Postby Lily » Thu Jul 05, 2012 10:56 am

If you're grilling a steak this is an incredible addition:
Horseradish Butter
Pulse 1 stick softened butter in a food processor with 1/3 cup chopped chives, 3 T horseradish, 1 t salt and ½ teaspoon lemon zest until smooth. Scrape the butter onto plastic wrap and shape into a log. Chill until firm. Slice and serve over grilled steak. Absolute YUM.

Plan a couple of days ahead and make some extremely easy pickled veggies (ala Ted Allen):
For the brine:
• 10 cloves garlic, peeled
• 2 cups white vinegar
• 6 teaspoons kosher salt
• Several sprigs of fresh dill
• 1 teaspoon celery seed
• 1 teaspoon coriander seed
• 1 teaspoon mustard seed
• 1/2 teaspoon black peppercorns
• 1/2 teaspoon pink peppercorns (if you have 'em)
For the vegetables:
• 6 Kirby cucumbers, quartered lengthwise
• 6 young spring carrots, peeled and cut in half lengthwise
• 1 handful large scallion pieces or green beans
• A few pieces of cauliflower to tuck wherever they'll fit
• 4 small hot red chiles or 2 jalapenos
In a medium saucepan, bring 4 cups water to a boil, reduce the heat so the water simmers and add the garlic.
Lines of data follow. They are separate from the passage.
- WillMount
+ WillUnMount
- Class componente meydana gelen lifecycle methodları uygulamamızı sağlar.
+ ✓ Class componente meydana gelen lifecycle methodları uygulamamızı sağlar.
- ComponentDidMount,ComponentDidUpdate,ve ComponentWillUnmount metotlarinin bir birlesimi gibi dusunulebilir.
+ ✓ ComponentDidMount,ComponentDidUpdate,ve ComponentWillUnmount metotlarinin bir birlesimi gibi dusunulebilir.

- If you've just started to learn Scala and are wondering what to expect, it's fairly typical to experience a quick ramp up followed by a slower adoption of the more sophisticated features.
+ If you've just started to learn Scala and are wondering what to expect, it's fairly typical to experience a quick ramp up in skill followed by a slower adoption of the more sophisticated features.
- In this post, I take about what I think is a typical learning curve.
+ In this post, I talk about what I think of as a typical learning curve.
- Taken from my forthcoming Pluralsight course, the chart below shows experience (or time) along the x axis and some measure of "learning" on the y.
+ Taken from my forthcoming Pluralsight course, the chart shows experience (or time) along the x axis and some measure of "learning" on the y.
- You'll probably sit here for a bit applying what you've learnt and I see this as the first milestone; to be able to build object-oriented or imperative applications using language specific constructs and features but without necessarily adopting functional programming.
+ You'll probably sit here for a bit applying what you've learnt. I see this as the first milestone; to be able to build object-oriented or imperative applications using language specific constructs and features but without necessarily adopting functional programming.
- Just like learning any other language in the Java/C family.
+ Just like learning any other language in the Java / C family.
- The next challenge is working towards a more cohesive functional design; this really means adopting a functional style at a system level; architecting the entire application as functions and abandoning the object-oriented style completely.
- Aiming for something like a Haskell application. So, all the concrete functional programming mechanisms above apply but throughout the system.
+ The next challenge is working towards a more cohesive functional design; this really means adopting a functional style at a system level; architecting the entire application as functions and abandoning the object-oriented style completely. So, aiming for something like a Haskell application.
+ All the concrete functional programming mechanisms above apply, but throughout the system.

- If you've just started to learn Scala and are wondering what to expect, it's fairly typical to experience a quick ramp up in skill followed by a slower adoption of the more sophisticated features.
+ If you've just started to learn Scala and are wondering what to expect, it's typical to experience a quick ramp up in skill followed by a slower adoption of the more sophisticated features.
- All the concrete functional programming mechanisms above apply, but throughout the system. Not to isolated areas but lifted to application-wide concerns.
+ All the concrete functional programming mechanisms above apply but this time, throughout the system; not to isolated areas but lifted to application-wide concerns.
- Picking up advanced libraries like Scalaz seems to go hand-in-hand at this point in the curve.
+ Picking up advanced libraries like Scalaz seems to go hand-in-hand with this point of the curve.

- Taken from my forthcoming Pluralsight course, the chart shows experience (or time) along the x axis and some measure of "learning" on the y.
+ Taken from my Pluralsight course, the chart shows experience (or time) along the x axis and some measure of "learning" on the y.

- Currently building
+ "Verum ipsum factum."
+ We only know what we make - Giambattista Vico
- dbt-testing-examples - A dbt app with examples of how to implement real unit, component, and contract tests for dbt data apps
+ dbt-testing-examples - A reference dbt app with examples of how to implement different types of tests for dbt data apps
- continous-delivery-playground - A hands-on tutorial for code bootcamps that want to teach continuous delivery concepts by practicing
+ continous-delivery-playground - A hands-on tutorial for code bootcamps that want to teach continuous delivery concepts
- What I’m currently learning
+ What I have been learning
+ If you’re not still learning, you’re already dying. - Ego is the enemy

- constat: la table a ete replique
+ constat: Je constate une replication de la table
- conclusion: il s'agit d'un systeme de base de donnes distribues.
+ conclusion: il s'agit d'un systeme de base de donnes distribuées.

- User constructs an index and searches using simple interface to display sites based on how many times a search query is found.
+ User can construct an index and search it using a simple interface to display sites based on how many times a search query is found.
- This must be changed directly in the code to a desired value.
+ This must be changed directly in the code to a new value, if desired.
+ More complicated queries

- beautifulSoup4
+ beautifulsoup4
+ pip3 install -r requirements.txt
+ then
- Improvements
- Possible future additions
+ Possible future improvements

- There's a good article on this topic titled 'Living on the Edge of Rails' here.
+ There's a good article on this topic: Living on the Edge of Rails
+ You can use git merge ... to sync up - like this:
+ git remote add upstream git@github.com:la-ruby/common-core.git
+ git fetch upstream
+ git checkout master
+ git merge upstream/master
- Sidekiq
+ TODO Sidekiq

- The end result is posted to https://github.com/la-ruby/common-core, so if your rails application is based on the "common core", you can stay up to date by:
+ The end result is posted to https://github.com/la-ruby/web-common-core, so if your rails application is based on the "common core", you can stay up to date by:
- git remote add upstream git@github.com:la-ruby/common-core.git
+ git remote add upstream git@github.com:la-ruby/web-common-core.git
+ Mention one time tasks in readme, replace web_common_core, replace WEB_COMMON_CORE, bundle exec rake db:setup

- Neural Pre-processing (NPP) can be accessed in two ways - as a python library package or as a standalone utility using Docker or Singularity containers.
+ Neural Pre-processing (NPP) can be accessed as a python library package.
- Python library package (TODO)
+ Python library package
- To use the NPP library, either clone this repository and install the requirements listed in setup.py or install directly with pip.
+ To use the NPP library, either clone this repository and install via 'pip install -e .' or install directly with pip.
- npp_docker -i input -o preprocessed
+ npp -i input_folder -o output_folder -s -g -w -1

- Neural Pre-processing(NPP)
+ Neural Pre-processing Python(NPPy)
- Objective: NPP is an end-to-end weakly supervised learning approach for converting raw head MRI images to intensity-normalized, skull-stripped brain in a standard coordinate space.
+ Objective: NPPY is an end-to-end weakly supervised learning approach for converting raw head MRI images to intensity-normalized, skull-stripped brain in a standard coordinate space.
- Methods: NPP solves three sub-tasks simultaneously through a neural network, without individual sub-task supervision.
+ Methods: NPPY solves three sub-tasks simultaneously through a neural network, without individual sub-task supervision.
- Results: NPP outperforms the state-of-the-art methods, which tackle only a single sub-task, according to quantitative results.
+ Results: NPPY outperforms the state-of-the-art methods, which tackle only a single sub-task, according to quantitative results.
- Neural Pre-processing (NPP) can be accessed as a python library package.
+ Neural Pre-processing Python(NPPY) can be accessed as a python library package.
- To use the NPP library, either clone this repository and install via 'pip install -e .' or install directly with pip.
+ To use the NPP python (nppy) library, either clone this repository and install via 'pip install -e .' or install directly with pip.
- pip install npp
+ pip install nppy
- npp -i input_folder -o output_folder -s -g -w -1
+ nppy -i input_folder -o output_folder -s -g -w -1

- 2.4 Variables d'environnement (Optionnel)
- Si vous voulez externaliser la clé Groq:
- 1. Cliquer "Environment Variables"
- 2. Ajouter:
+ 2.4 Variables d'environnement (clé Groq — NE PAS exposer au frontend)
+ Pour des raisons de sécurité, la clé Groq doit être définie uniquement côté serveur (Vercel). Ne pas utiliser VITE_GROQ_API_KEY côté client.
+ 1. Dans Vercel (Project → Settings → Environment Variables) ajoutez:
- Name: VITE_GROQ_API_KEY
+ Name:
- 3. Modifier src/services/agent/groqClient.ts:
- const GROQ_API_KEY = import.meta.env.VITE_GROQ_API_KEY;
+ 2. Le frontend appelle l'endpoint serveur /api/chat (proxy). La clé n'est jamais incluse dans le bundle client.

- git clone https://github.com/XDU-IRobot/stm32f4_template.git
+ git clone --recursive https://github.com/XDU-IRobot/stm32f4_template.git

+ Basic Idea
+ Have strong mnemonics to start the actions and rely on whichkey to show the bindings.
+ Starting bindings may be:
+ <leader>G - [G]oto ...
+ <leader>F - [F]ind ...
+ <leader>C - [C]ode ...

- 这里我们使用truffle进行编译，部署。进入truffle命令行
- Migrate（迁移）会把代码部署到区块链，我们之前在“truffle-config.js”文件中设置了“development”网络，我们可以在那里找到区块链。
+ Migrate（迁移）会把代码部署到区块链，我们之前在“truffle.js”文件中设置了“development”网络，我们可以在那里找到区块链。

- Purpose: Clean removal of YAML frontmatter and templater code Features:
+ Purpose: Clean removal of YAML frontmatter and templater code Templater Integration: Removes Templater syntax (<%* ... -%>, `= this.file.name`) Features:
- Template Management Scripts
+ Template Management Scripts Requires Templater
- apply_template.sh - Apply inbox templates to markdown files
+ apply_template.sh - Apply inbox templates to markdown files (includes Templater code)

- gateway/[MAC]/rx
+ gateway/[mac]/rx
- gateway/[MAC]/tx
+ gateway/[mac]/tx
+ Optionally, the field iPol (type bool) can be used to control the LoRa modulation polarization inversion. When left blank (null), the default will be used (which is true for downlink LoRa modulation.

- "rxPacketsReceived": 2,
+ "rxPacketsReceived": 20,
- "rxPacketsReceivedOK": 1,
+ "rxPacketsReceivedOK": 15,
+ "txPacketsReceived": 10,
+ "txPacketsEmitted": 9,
Cook for 5 minutes. Add the vinegar and salt, raise the heat and bring to a boil, stirring until the salt dissolves. Remove from the heat.
In 2 clear 1-quart jars, place a few sprigs of dill. Divide the seeds and peppercorns between the jars. Using tongs, remove the garlic from the brine and place 5 cloves in each jar. Then pack the jars full of cucumbers, carrots, scallions or green beans, cauliflower and chiles. You want them to be tightly stuffed.
Bring the brine back to a boil, pour it over the vegetables to cover completely, let cool, then cover and refrigerate. The pickles will taste good in just a few hours, better after a couple of days. And they'll keep for about 3 months.

Forum God/Goddess
Posts: 929
Joined: Tue Jan 11, 2005 10:02 pm
Location: Madison

Re: Easy Summer Recipes

Postby Lily » Thu Jul 05, 2012 11:08 am

SO. The husband loves deviled eggs and loves anchovies so I combined them after viewing a recipe in one of the free Madison food eats magazines (they used smoked trout). Added a 2 oz tin of anchovies in olive oil and added the whole lot to my normal deviled egg recipe plus a splash of white vinegar to cut the salt. Warning: anchovies are very salty so next time I'll add half the can.

For those who don't care for the fishy there are alternatives. It's good to add a mashed avocado in with the boiled egg yoke. With a splash of fresh lime or lemon juice and some dried parsley.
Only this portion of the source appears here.